Europol Director Rob Wainwright said, in his opening speech, that VAT fraud is more serious than it first appears to be. It is challenging, because it can be established quickly and there is no physical evidence of any crime. With very little effort, fraudsters can create a huge opportunity for financial gain – but taxpayers’ money is lost. He said that more exchange of information at EU level will ensure better co–operation, leading to a better recovery of assets.
This strategic meeting on VAT fraud comes at the conclusion of Eurojust’s strategic project on enhancement of exchange of information and mutual legal assistance between judicial authorities of the Member States in the area of VAT fraud. The aim of this project, initiated in 2009 by the Eurojust Financial and Economic Crimes Team, is to strengthen Eurojust’s role in facilitating the exchange of information and requests for mutual legal assistance in cross–border VAT fraud cases.

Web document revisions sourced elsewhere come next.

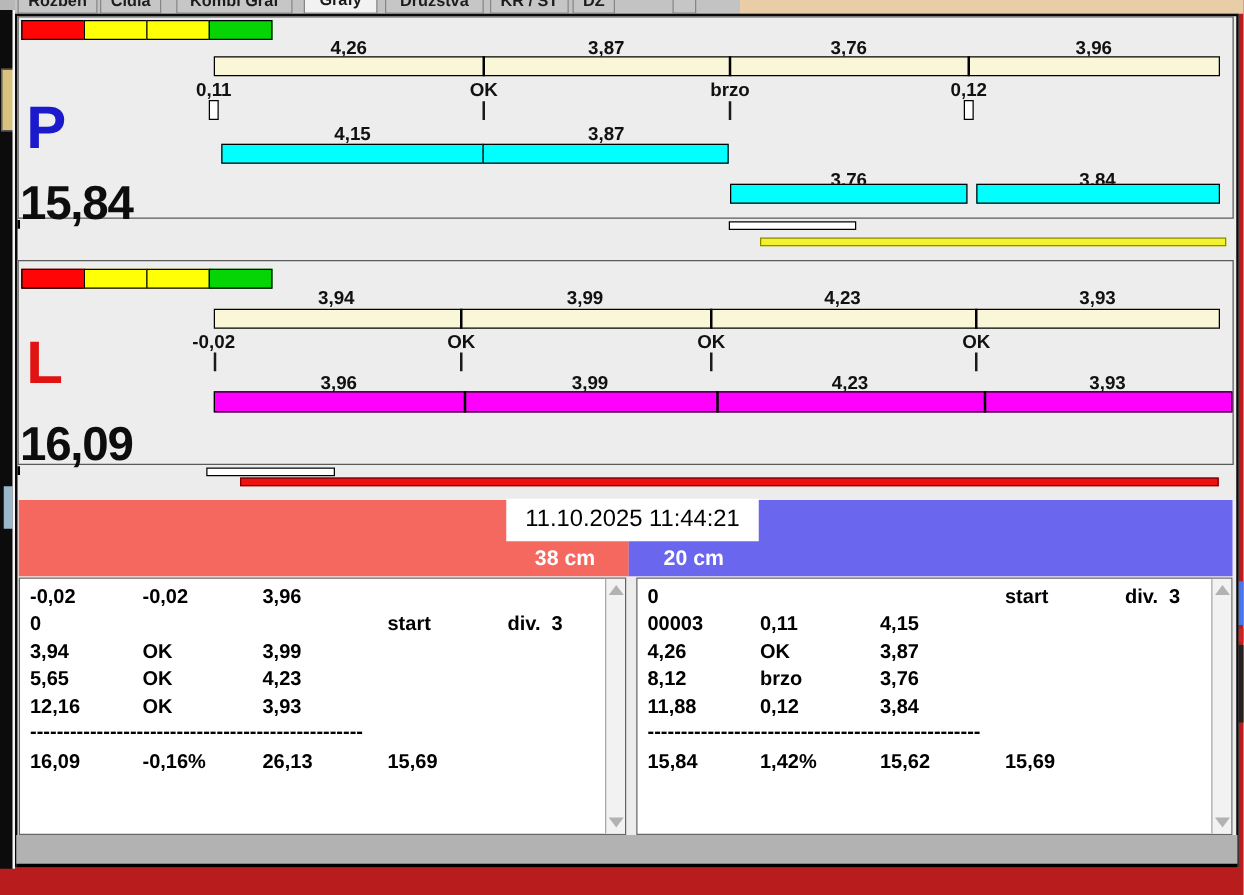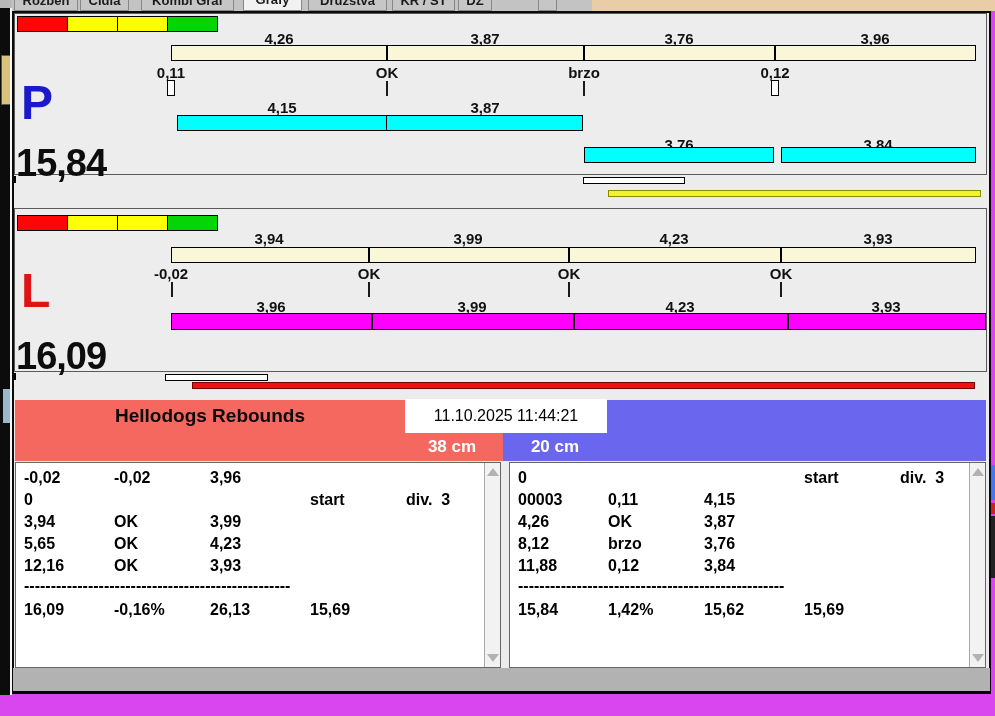"Rozbeh" #screen { background: #d946ef -> #b91c1c }
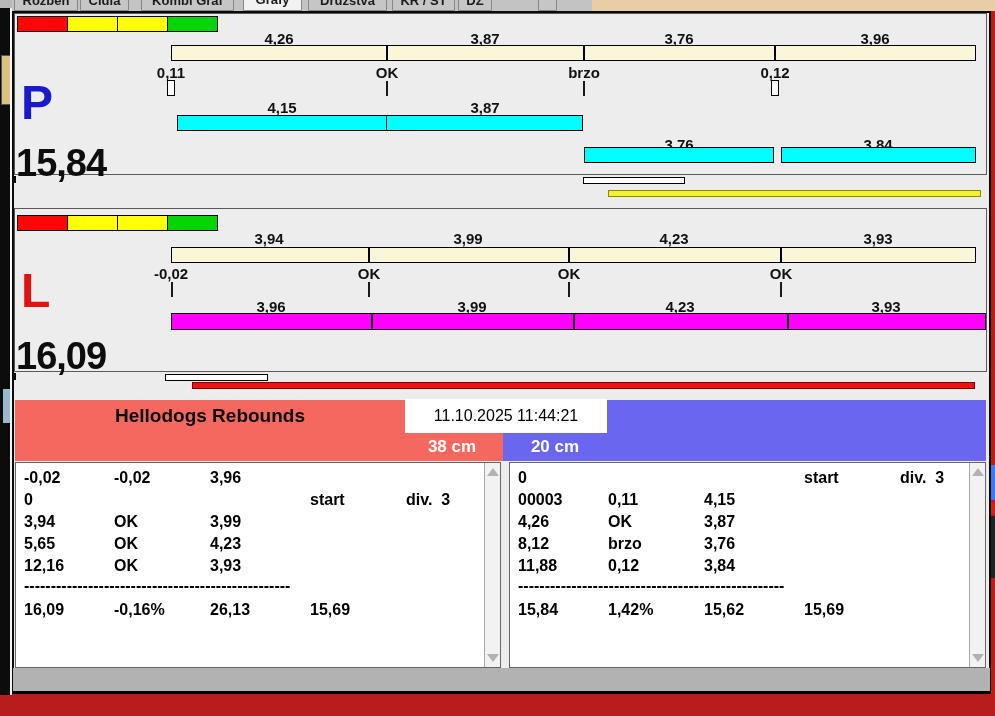"Hellodogs Rebounds" div.team-title { html: <div>Hellodogs Rebounds</div> -> none }
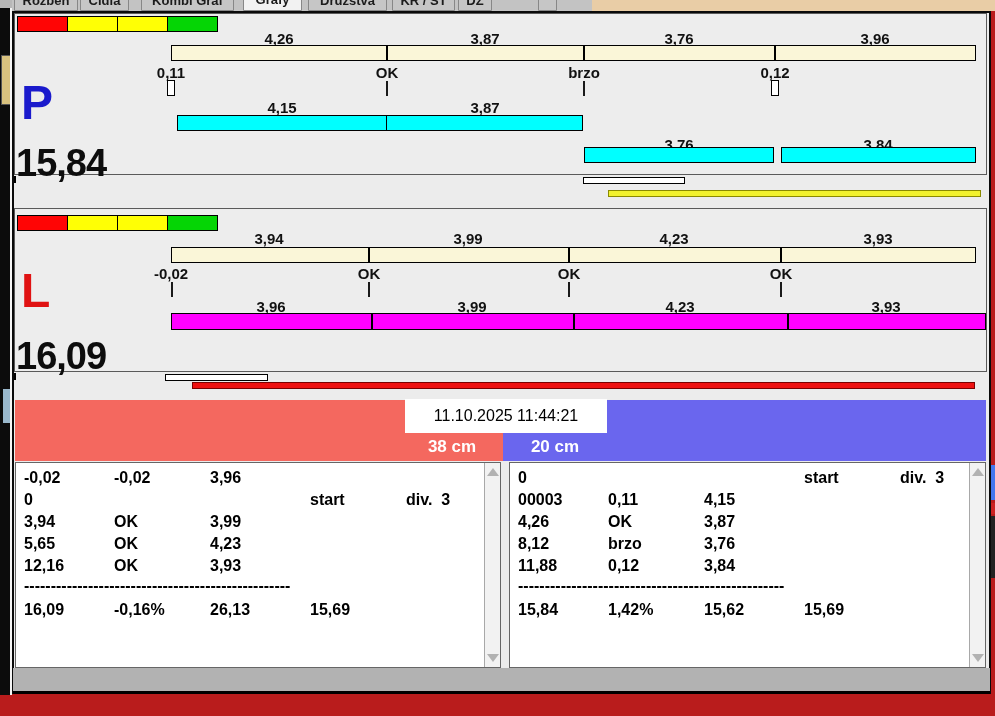"11.10.2025 11:44:21" .datebox { font-size: 16px -> 19px }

Alarmingly, large–scale VAT frauds have become established industries, and the use of VAT fraud schemes in most Member States has increased in both frequency and sophistication. These VAT frauds have negatively affected Member States’ VAT revenues, resulting in reduced income for the EU's institutions.
Missing trader fraud and carousel fraud are the forms of VAT fraud that appeared in 1992, when cross–border transactions within the Member States were zero–rated for VAT. Organised criminal groups have been exploiting the VAT–free regime, moving goods from one Member State to another without remitting VAT to the appropriate revenue authorities.